INFORMATION PROVIDED —
----------
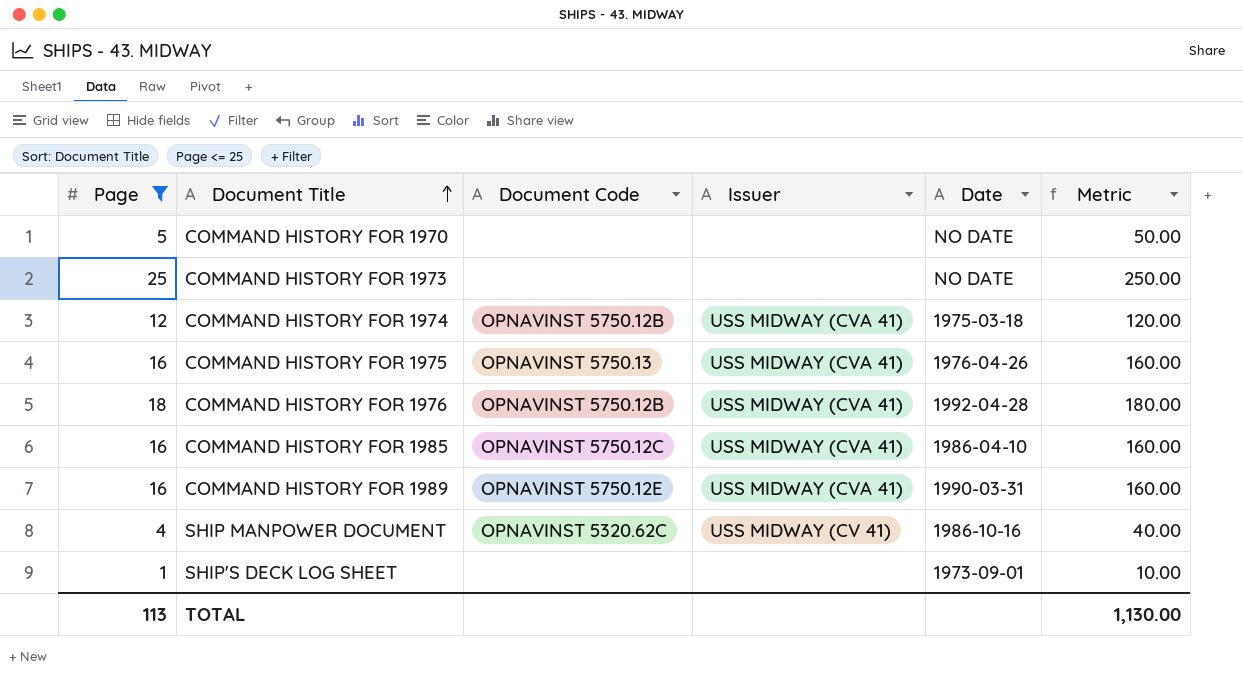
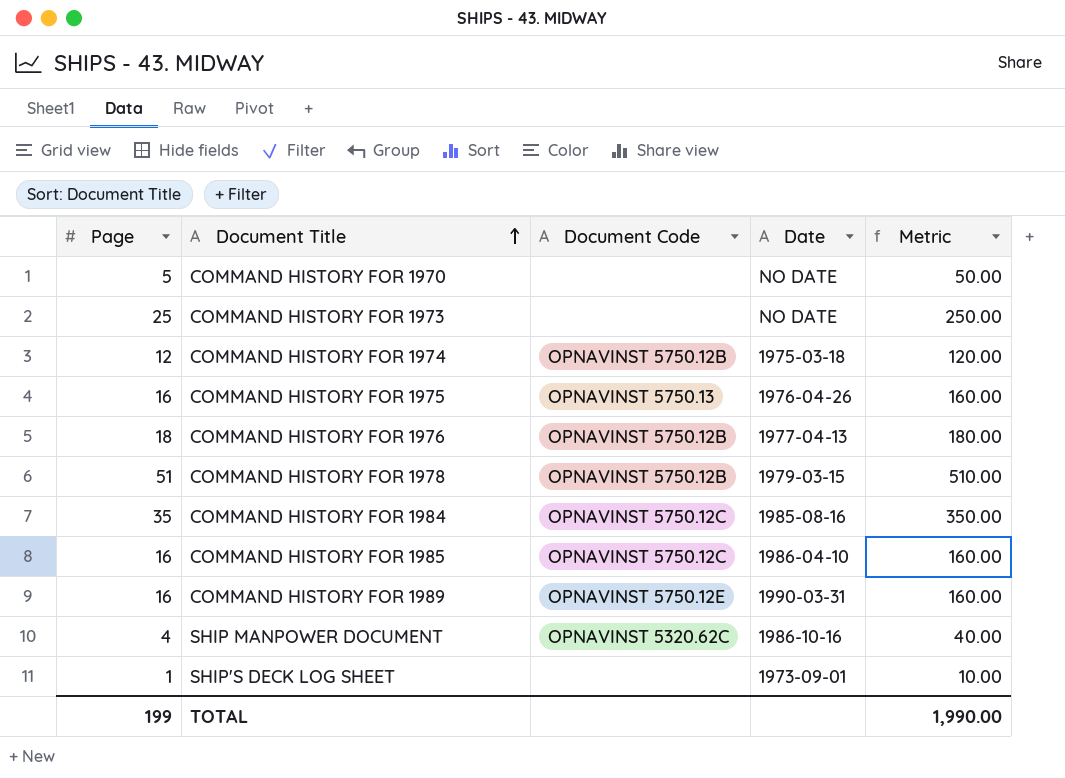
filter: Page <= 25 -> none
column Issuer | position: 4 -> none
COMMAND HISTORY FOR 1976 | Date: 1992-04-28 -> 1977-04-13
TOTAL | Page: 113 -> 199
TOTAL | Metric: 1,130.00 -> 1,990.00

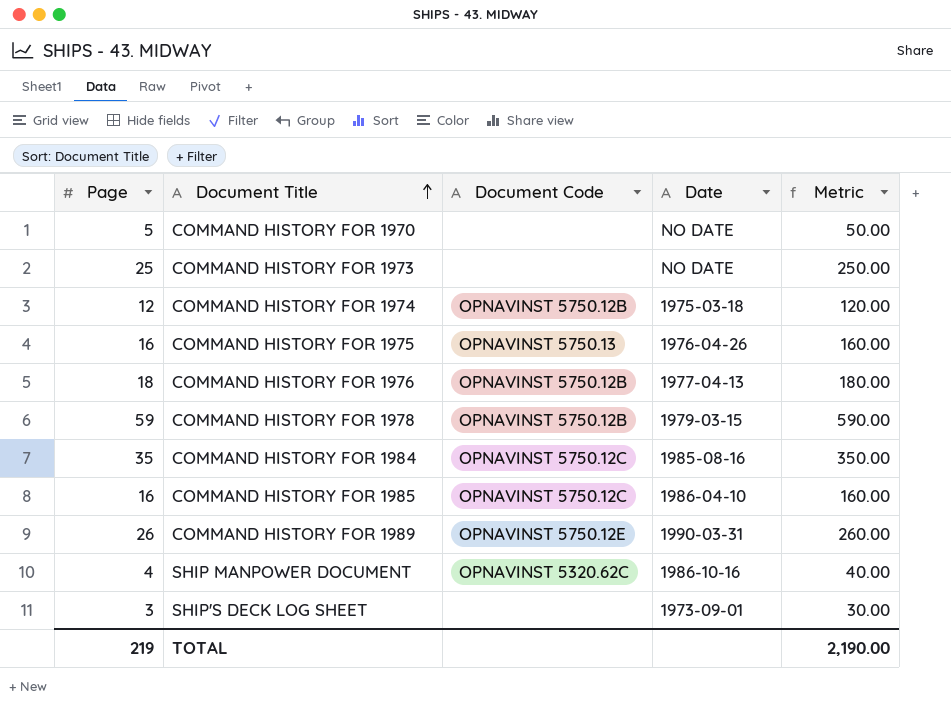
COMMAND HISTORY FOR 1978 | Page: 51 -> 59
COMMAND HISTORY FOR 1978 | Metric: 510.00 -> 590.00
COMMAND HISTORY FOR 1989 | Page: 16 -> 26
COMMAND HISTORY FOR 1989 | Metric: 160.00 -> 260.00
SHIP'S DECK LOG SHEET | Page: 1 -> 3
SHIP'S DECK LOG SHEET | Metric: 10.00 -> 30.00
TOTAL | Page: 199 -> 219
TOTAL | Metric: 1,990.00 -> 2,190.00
----------
WORK REQUEST — Look through the entries above and find each line where the word "DECK" occurs; copy those lines.

TASK OUTPUT —
SHIP'S DECK LOG SHEET | Page: 1 -> 3
SHIP'S DECK LOG SHEET | Metric: 10.00 -> 30.00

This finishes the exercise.